ABOUT THIS TASK:
Below are some records. Say in a single number how many of their lines include the word "copypasta".

Collected data entries:
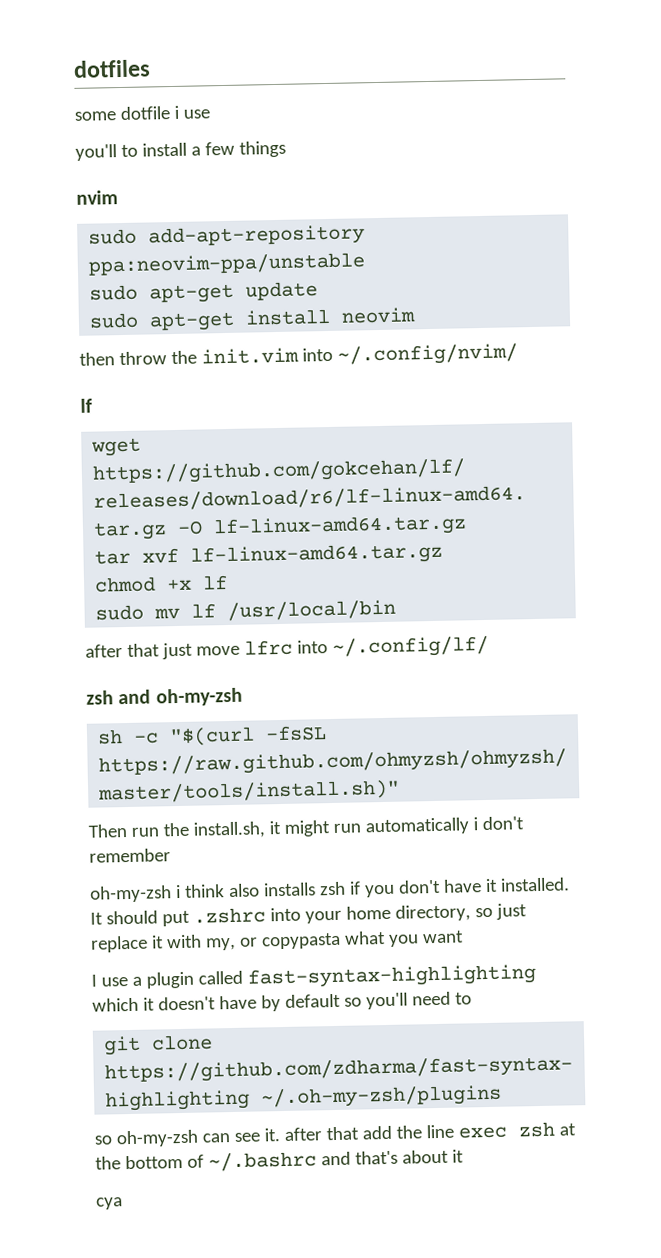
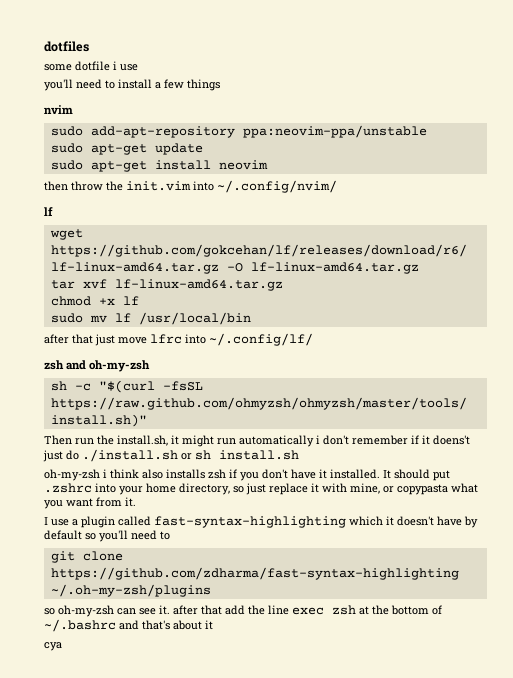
- you'll to install a few things
+ you'll need to install a few things
- Then run the install.sh, it might run automatically i don't remember
+ Then run the install.sh, it might run automatically i don't remember if it doens't just do ./install.sh or sh install.sh
- It should put .zshrc into your home directory, so just replace it with my, or copypasta what you want
+ It should put .zshrc into your home directory, so just replace it with mine, or copypasta what you want from it.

TASK SOLUTION:
2